THE PROBLEM.
Apart from the images, the entire listing below must be restated word for word.

DATA SUPPLIED.
● ● ● ● ● ● ●
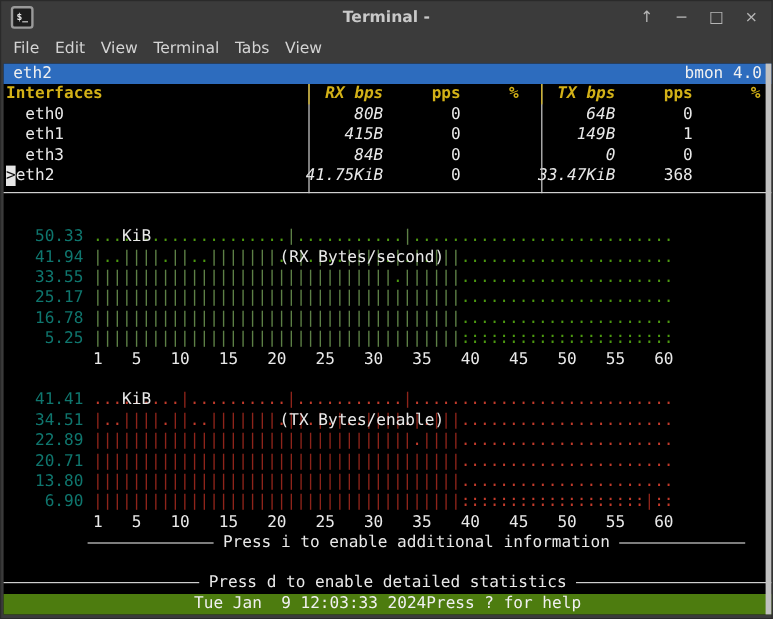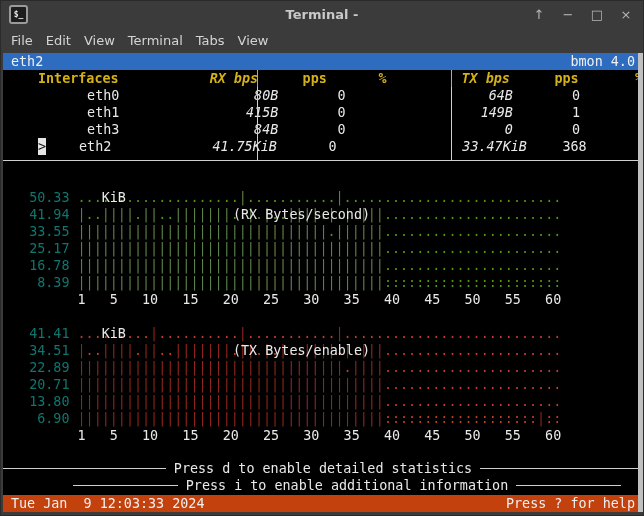--- a/index.html
+++ b/index.html
@@ -28,7 +28,7 @@
   
   .tbl-header { height:17px; display:flex; color:#d3b117; font-weight:bold; padding-left:2px; white-space:pre; }
   .trow { height:17px; display:flex; padding-left:2px; white-space:pre; }
-  .f-cell { display:inline-block;margin-left:33px; }
+  .f-cell { display:inline-block; }
   .f-name  { width:31ch; }
   .f-marker{ width:1ch; }
   .f-marker.sel { background:#e6e6e6; color:#101010; }

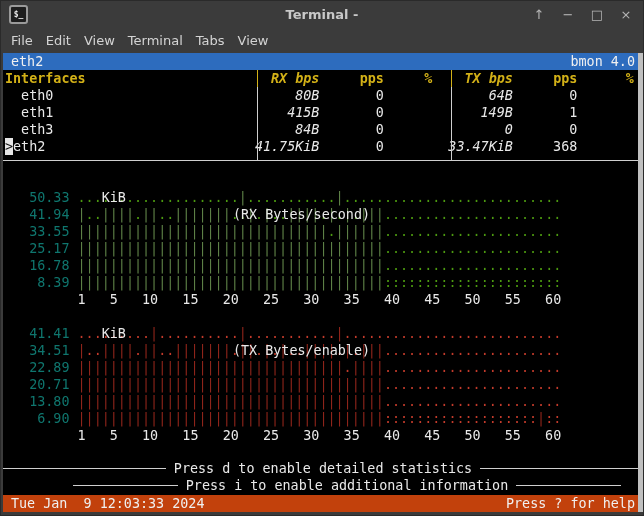--- a/index.html
+++ b/index.html
@@ -128,7 +128,7 @@
           <div class="g-line"><span class="g-ylabel">33.55</span><span class="g-run" style="color: rgb(93, 128, 70);">|||||||||||||||||||||||||||||||</span><span class="g-run" style="color: rgb(76, 154, 16);">.</span><span class="g-run" style="color: rgb(93, 128, 70);">||||||</span><span class="g-run" style="color: rgb(76, 154, 16);">......................</span></div>
           <div class="g-line"><span class="g-ylabel">25.17</span><span class="g-run" style="color: rgb(93, 128, 70);">||||||||||||||||||||||||||||||||||||||</span><span class="g-run" style="color: rgb(76, 154, 16);">......................</span></div>
           <div class="g-line"><span class="g-ylabel">16.78</span><span class="g-run" style="color: rgb(93, 128, 70);">||||||||||||||||||||||||||||||||||||||</span><span class="g-run" style="color: rgb(76, 154, 16);">......................</span></div>
-          <div class="g-line"><span class="g-ylabel">8.39</span><span class="g-run" style="color: rgb(93, 128, 70);">||||||||||||||||||||||||||||||||||||||</span><span class="g-run" style="color: rgb(76, 154, 16);">::::::::::::::::::::::</span></div>
+          <div class="g-line"><span class="g-ylabel">5.25</span><span class="g-run" style="color: rgb(93, 128, 70);">||||||||||||||||||||||||||||||||||||||</span><span class="g-run" style="color: rgb(76, 154, 16);">::::::::::::::::::::::</span></div>
         </div>
       <div class="g-line g-axis"><span class="g-ylabel"> </span><span class="g-axis-text">1   5   10   15   20   25   30   35   40   45   50   55   60</span></div>
     </div>

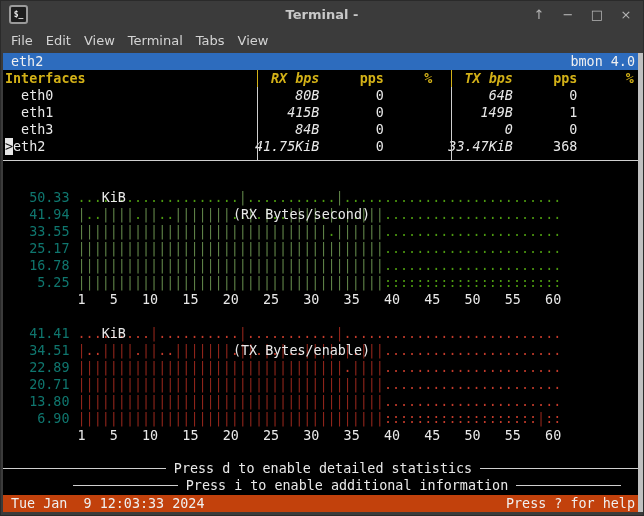--- a/index.html
+++ b/index.html
@@ -149,11 +149,11 @@
       <div class="g-line g-axis"><span class="g-ylabel"> </span><span class="g-axis-text">1   5   10   15   20   25   30   35   40   45   50   55   60</span></div>
     </div>
 
+    <div class="msgline m2">
+      <span class="rule"></span><span class="mtext">Press i to enable additional information</span><span class="rule"></span>
+    </div>
     <div class="msgline m1">
       <span class="rule"></span><span class="mtext">Press d to enable detailed statistics</span><span class="rule"></span>
-    </div>
-    <div class="msgline m2">
-      <span class="rule"></span><span class="mtext">Press i to enable additional information</span><span class="rule"></span>
     </div>
 
     <div class="statusbar">

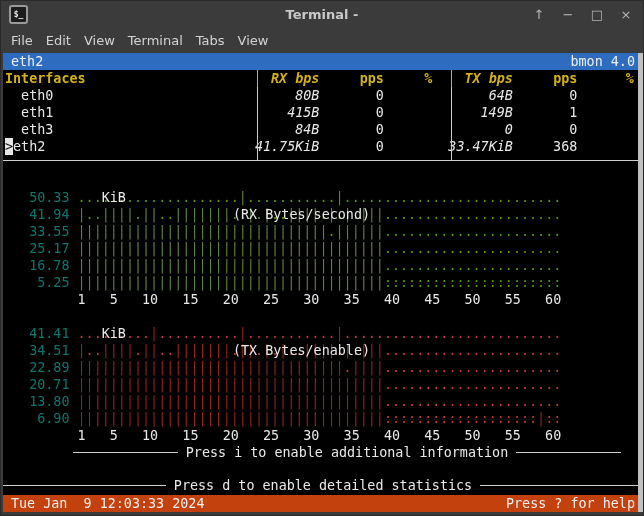--- a/index.html
+++ b/index.html
@@ -61,7 +61,7 @@
   .msgline.m1 { margin-top:16px; }
   .msgline.m2 { padding-left:70px; padding-right:22px; }
 
-  .statusbar { margin-top:1px; height:17px; background:#c2410c; color:#f0f0f0; display:flex; justify-content:space-between; padding:0 8px; white-space:pre; }
+  .statusbar { margin-top:1px; height:17px; background:#4d7c0f; color:#f0f0f0; display:flex; justify-content:center; padding:0 8px; white-space:pre; }
 </style>
 </head>
 <body>

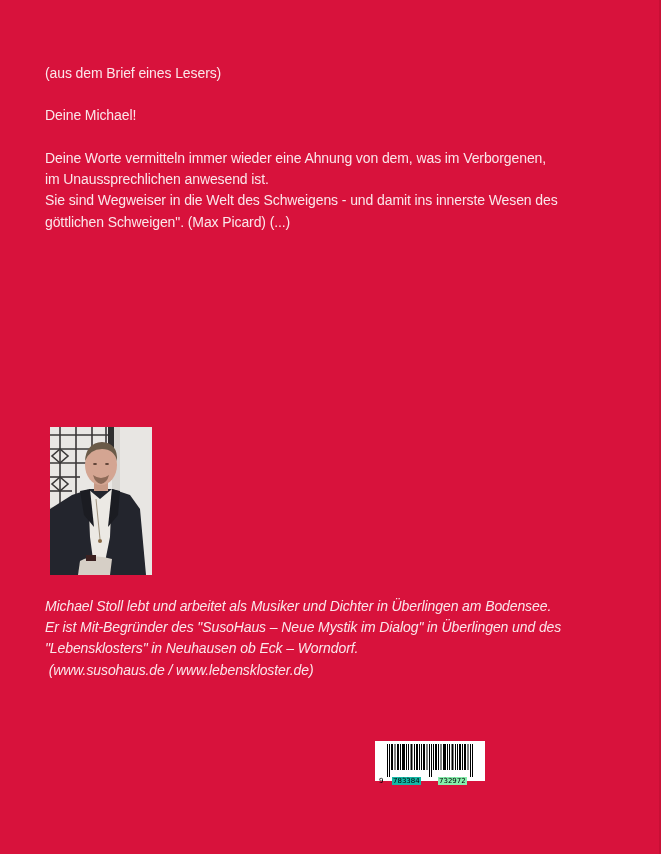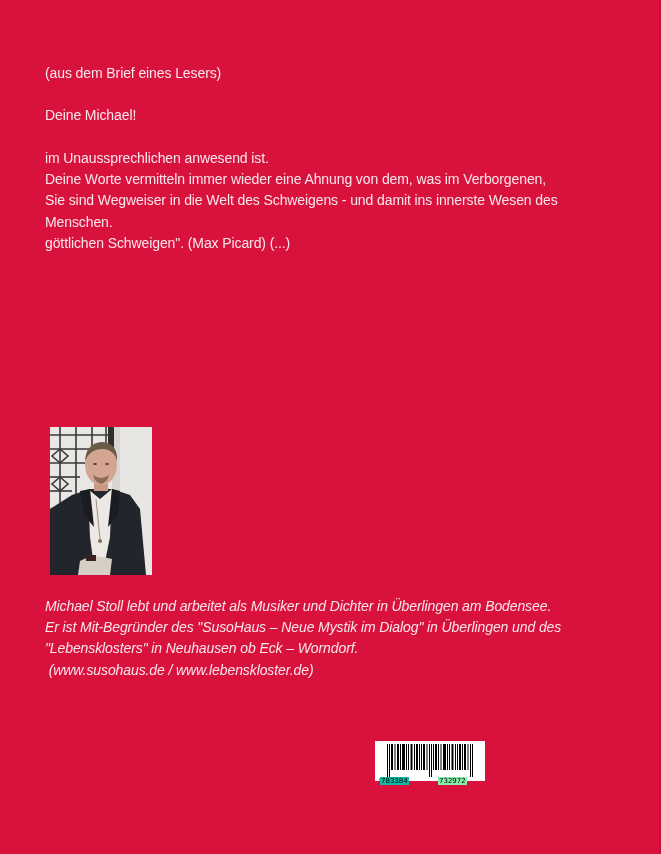--- a/index.html
+++ b/index.html
@@ -86,8 +86,8 @@
 </div>
 
 <div class="text-block" id="letter-body">
+  <p>Deine Worte vermitteln immer wieder eine Ahnung von dem, was im Verborgenen,</p>
   <p>im Unaussprechlichen anwesend ist.</p>
-  <p>Deine Worte vermitteln immer wieder eine Ahnung von dem, was im Verborgenen,</p>
   <p>Sie sind Wegweiser in die Welt des Schweigens - und damit ins innerste Wesen des</p>
   <p>Menschen.</p>
   <p>göttlichen Schweigen". (Max Picard) (...)</p>

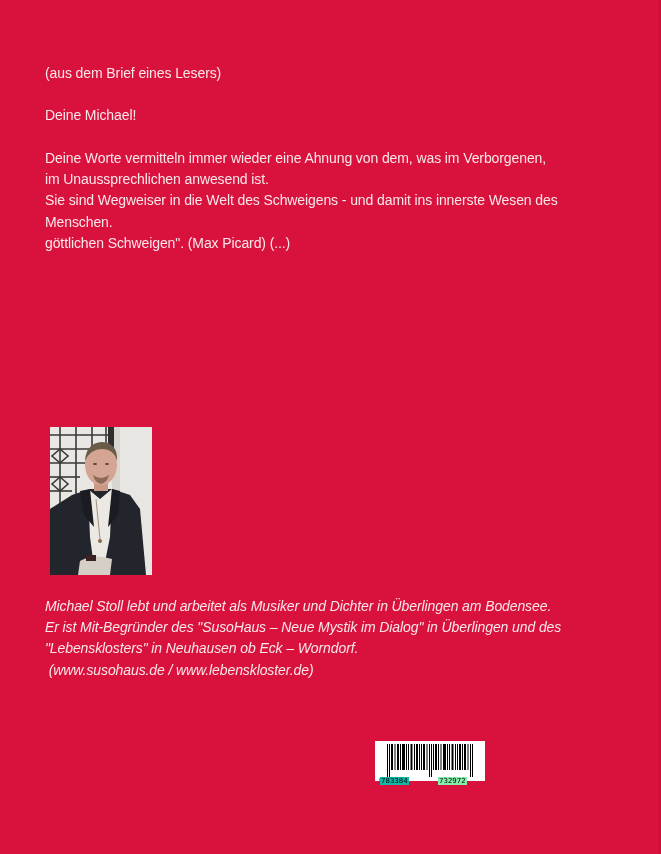--- a/index.html
+++ b/index.html
@@ -89,7 +89,6 @@
   <p>Deine Worte vermitteln immer wieder eine Ahnung von dem, was im Verborgenen,</p>
   <p>im Unaussprechlichen anwesend ist.</p>
   <p>Sie sind Wegweiser in die Welt des Schweigens - und damit ins innerste Wesen des</p>
-  <p>Menschen.</p>
   <p>göttlichen Schweigen". (Max Picard) (...)</p>
 </div>
 

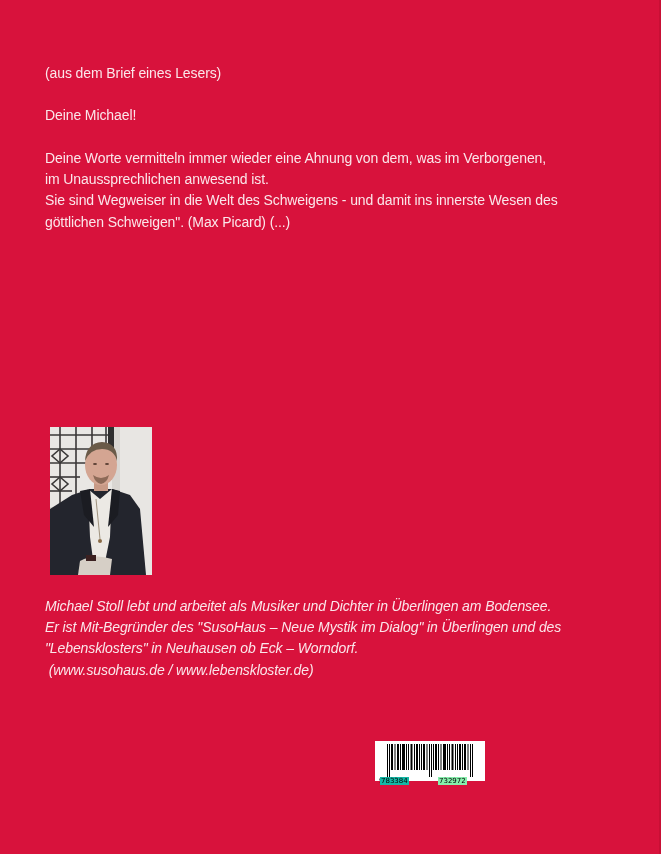--- a/index.html
+++ b/index.html
@@ -69,7 +69,7 @@
       line-height: 8px;
     }
     .barcode-digits .d-first { position: absolute; left: 4px; }
-    .barcode-digits .d-left { position: absolute; left: 5px; background:#14b8a6; padding: 0 1px; }
+    .barcode-digits .d-left { position: absolute; left: 17px; background:#14b8a6; padding: 0 1px; }
     .barcode-digits .d-right { position: absolute; left: 63px; background:#86efac; padding: 0 1px; }
   </style>
 </head>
● ● ● ● ● ● ●
EXERCISE SOLUTION.
--- a/index.html
+++ b/index.html
@@ -28,7 +28,7 @@
   
   .tbl-header { height:17px; display:flex; color:#d3b117; font-weight:bold; padding-left:2px; white-space:pre; }
   .trow { height:17px; display:flex; padding-left:2px; white-space:pre; }
-  .f-cell { display:inline-block;margin-left:33px; }
+  .f-cell { display:inline-block; }
   .f-name  { width:31ch; }
   .f-marker{ width:1ch; }
   .f-marker.sel { background:#e6e6e6; color:#101010; }

--- a/index.html
+++ b/index.html
@@ -128,7 +128,7 @@
           <div class="g-line"><span class="g-ylabel">33.55</span><span class="g-run" style="color: rgb(93, 128, 70);">|||||||||||||||||||||||||||||||</span><span class="g-run" style="color: rgb(76, 154, 16);">.</span><span class="g-run" style="color: rgb(93, 128, 70);">||||||</span><span class="g-run" style="color: rgb(76, 154, 16);">......................</span></div>
           <div class="g-line"><span class="g-ylabel">25.17</span><span class="g-run" style="color: rgb(93, 128, 70);">||||||||||||||||||||||||||||||||||||||</span><span class="g-run" style="color: rgb(76, 154, 16);">......................</span></div>
           <div class="g-line"><span class="g-ylabel">16.78</span><span class="g-run" style="color: rgb(93, 128, 70);">||||||||||||||||||||||||||||||||||||||</span><span class="g-run" style="color: rgb(76, 154, 16);">......................</span></div>
-          <div class="g-line"><span class="g-ylabel">8.39</span><span class="g-run" style="color: rgb(93, 128, 70);">||||||||||||||||||||||||||||||||||||||</span><span class="g-run" style="color: rgb(76, 154, 16);">::::::::::::::::::::::</span></div>
+          <div class="g-line"><span class="g-ylabel">5.25</span><span class="g-run" style="color: rgb(93, 128, 70);">||||||||||||||||||||||||||||||||||||||</span><span class="g-run" style="color: rgb(76, 154, 16);">::::::::::::::::::::::</span></div>
         </div>
       <div class="g-line g-axis"><span class="g-ylabel"> </span><span class="g-axis-text">1   5   10   15   20   25   30   35   40   45   50   55   60</span></div>
     </div>

--- a/index.html
+++ b/index.html
@@ -149,11 +149,11 @@
       <div class="g-line g-axis"><span class="g-ylabel"> </span><span class="g-axis-text">1   5   10   15   20   25   30   35   40   45   50   55   60</span></div>
     </div>
 
+    <div class="msgline m2">
+      <span class="rule"></span><span class="mtext">Press i to enable additional information</span><span class="rule"></span>
+    </div>
     <div class="msgline m1">
       <span class="rule"></span><span class="mtext">Press d to enable detailed statistics</span><span class="rule"></span>
-    </div>
-    <div class="msgline m2">
-      <span class="rule"></span><span class="mtext">Press i to enable additional information</span><span class="rule"></span>
     </div>
 
     <div class="statusbar">

--- a/index.html
+++ b/index.html
@@ -61,7 +61,7 @@
   .msgline.m1 { margin-top:16px; }
   .msgline.m2 { padding-left:70px; padding-right:22px; }
 
-  .statusbar { margin-top:1px; height:17px; background:#c2410c; color:#f0f0f0; display:flex; justify-content:space-between; padding:0 8px; white-space:pre; }
+  .statusbar { margin-top:1px; height:17px; background:#4d7c0f; color:#f0f0f0; display:flex; justify-content:center; padding:0 8px; white-space:pre; }
 </style>
 </head>
 <body>

--- a/index.html
+++ b/index.html
@@ -86,8 +86,8 @@
 </div>
 
 <div class="text-block" id="letter-body">
+  <p>Deine Worte vermitteln immer wieder eine Ahnung von dem, was im Verborgenen,</p>
   <p>im Unaussprechlichen anwesend ist.</p>
-  <p>Deine Worte vermitteln immer wieder eine Ahnung von dem, was im Verborgenen,</p>
   <p>Sie sind Wegweiser in die Welt des Schweigens - und damit ins innerste Wesen des</p>
   <p>Menschen.</p>
   <p>göttlichen Schweigen". (Max Picard) (...)</p>

--- a/index.html
+++ b/index.html
@@ -89,7 +89,6 @@
   <p>Deine Worte vermitteln immer wieder eine Ahnung von dem, was im Verborgenen,</p>
   <p>im Unaussprechlichen anwesend ist.</p>
   <p>Sie sind Wegweiser in die Welt des Schweigens - und damit ins innerste Wesen des</p>
-  <p>Menschen.</p>
   <p>göttlichen Schweigen". (Max Picard) (...)</p>
 </div>
 

--- a/index.html
+++ b/index.html
@@ -69,7 +69,7 @@
       line-height: 8px;
     }
     .barcode-digits .d-first { position: absolute; left: 4px; }
-    .barcode-digits .d-left { position: absolute; left: 5px; background:#14b8a6; padding: 0 1px; }
+    .barcode-digits .d-left { position: absolute; left: 17px; background:#14b8a6; padding: 0 1px; }
     .barcode-digits .d-right { position: absolute; left: 63px; background:#86efac; padding: 0 1px; }
   </style>
 </head>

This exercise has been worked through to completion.